On occasion the kernel gets stuck in a loop printing output:
Unexpected kernel single-step exception at EL1
This message by itself is not that enlighten. I added the attached
patch to get some additional information about register state when the
warning is printed out. Below is an example output:
Given that we've got the pt_regs in our hands at that point, I'm happy to
print something more useful if you like (e.g. the PC?).
[14613.263536] Unexpected kernel single-step exception at EL1
[14613.269001] kcb->ss_ctx.ss_status = 1
[14613.272643] kcb->ss_ctx.match_addr = fffffdfffc001250 0xfffffdfffc001250
[14613.279324] instruction_pointer(regs) = fffffe0000093358 el1_da+0x8/0x70
[14613.286003]
[14613.287487] CPU: 3 PID: 621 Comm: irqbalance Tainted: G OE 4.0.0u4+ #6
[14613.295019] Hardware name: AppliedMicro Mustang/Mustang, BIOS 1.1.0-rh-0.15 Mar 13 2015
[14613.302982] task: fffffe01d6806780 ti: fffffe01d68ac000 task.ti: fffffe01d68ac000
[14613.310430] PC is at el1_da+0x8/0x70
[14613.313990] LR is at trampoline_probe_handler+0x188/0x1ec
The really odd thing is the address of the PC it is in el1_da the code
to handle data aborts. it looks like it is getting the unexpected
single_step exception right after the enable_debug in el1_da. I think
what might be happening is:
-an instruction is instrumented with kprobe
-the instruction is copied to a buffer
-a breakpoint replaces the instruction
-the kprobe fires when the breakpoint is encountered
-the instruction in the buffer is set to single step
-a single step of the instruction is attempted
-a data abort exception is raised
-el1_da is called
So that's the bit that I find weird. Can you take a look at what we're doing
in trampoline_probe_handler, please? It could be that we're doing something
like get_user and aborting on a faulting userspace address, but I think
kprobes should handle that rather than us trying to get the generic
single-step code to deal with it.
It looks like commit 1059c6bf8534acda249e7e65c81e7696fb074dc1 from Mon
Sep 22 "arm64: debug: don't re-enable debug exceptions on return from el1_dbg"
was trying to address a similar problem for the el1_dbg
function. Should el1_da and other el1_* functions have the enable_dbg
removed?
I don't think so. The current behaviour of the low-level debug handler is to
step into traps, which is more flexible than trying to step over them (which
could lead to us stepping over interrupts, or preemption points).

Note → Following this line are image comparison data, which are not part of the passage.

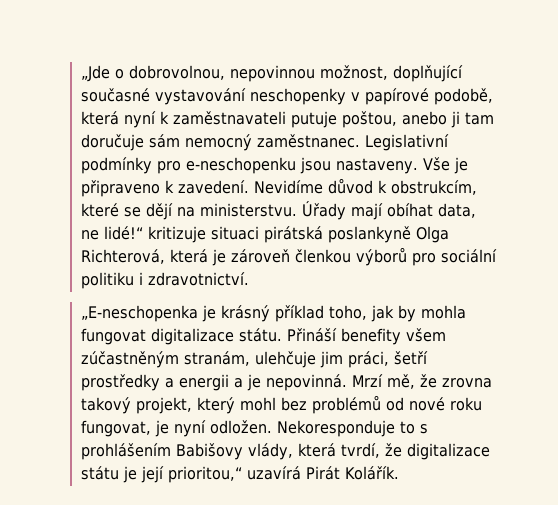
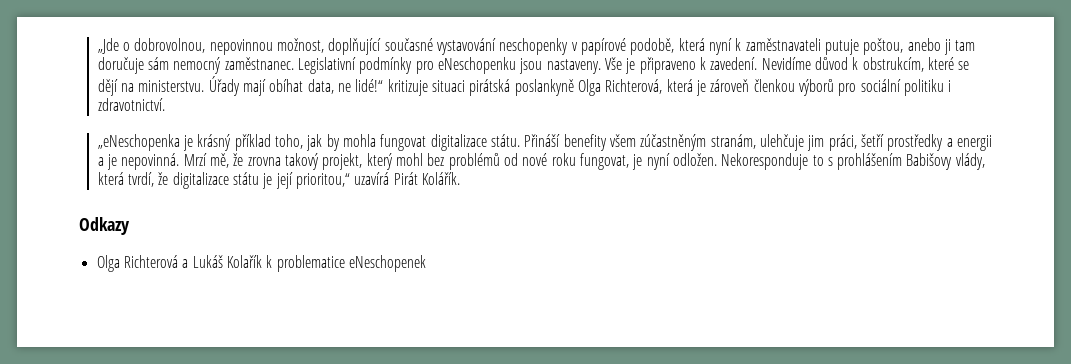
- Legislativní podmínky pro e-neschopenku jsou nastaveny.
+ Legislativní podmínky pro eNeschopenku jsou nastaveny.
- „E-neschopenka je krásný příklad toho, jak by mohla fungovat digitalizace státu.
+ „eNeschopenka je krásný příklad toho, jak by mohla fungovat digitalizace státu.
+ Odkazy
+ Olga Richterová a Lukáš Kolařík k problematice eNeschopenek

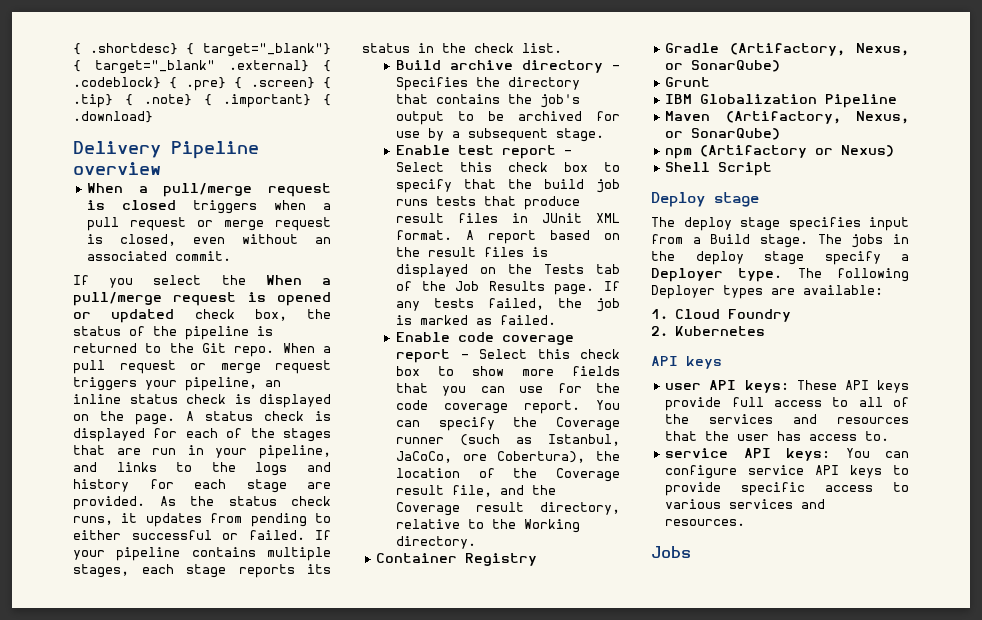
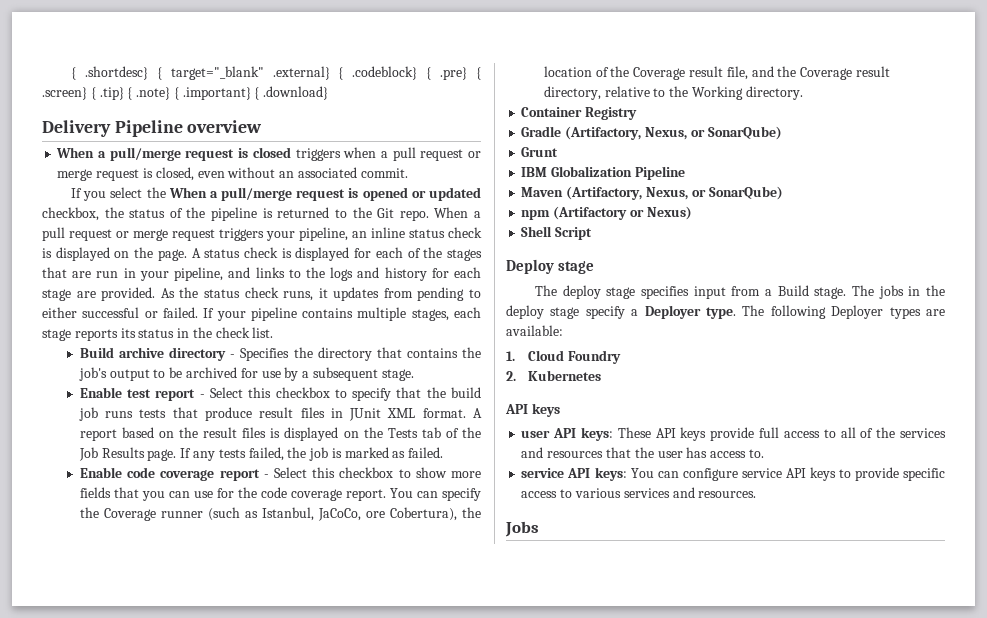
- { .shortdesc} { target="_blank"} { target="_blank" .external} { .codeblock} { .pre} { .screen} { .tip} { .note} { .important} { .download}
+ { .shortdesc} { target="_blank" .external} { .codeblock} { .pre} { .screen} { .tip} { .note} { .important} { .download}
- If you select the When a pull/merge request is opened or updated check box, the status of the pipeline is returned to the Git repo.
+ If you select the When a pull/merge request is opened or updated checkbox, the status of the pipeline is returned to the Git repo.
- Enable test report - Select this check box to specify that the build job runs tests that produce result files in JUnit XML format.
+ Enable test report - Select this checkbox to specify that the build job runs tests that produce result files in JUnit XML format.
- Enable code coverage report - Select this check box to show more fields that you can use for the code coverage report.
+ Enable code coverage report - Select this checkbox to show more fields that you can use for the code coverage report.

It should
be up to the higher-level debugger (e.g. kprobes, kgdb) to distinguish
between the traps it does and does not care about.
An equivalent userspace example would be GDB stepping into single handlers,
I suppose.
Will
Dave Long and I did some additional experimentation to better
understand what is condition causes the kernel to sometimes spew:
Unexpected kernel single-step exception at EL1
The functioncallcount.stp test instruments the entry and return of
every function in the mm files, including kfree. In most cases the
arm64 trampoline_probe_handler just determines which return probe
instance matches the current conditions, runs the associated handler,
and recycles the return probe instance for another use by placing it
on a hlist. However, it is possible that a return probe instance has
been set up on function entry and the return probe is unregistered
before the return probe instance fires. In this case kfree is called
by the trampoline handler to remove the return probe instances related
to the unregistered kretprobe. This case where the the kprobed kfree
is called within the arm64 trampoline_probe_handler function trigger
the problem.
The kprobe breakpoint for the kfree call from within the
trampoline_probe_handler is encountered and started, but things go
wrong when attempting the single step on the instruction.
It took a while to trigger this problem with the sytemtap testsuite.
Dave Long came up with steps that reproduce this more quickly with a
probed function that is always called within the trampoline handler.
Trying the same on x86_64 doesn't trigger the problem. It appears
that the x86_64 code can handle a single step from within the
trampoline_handler.
-Will Cohen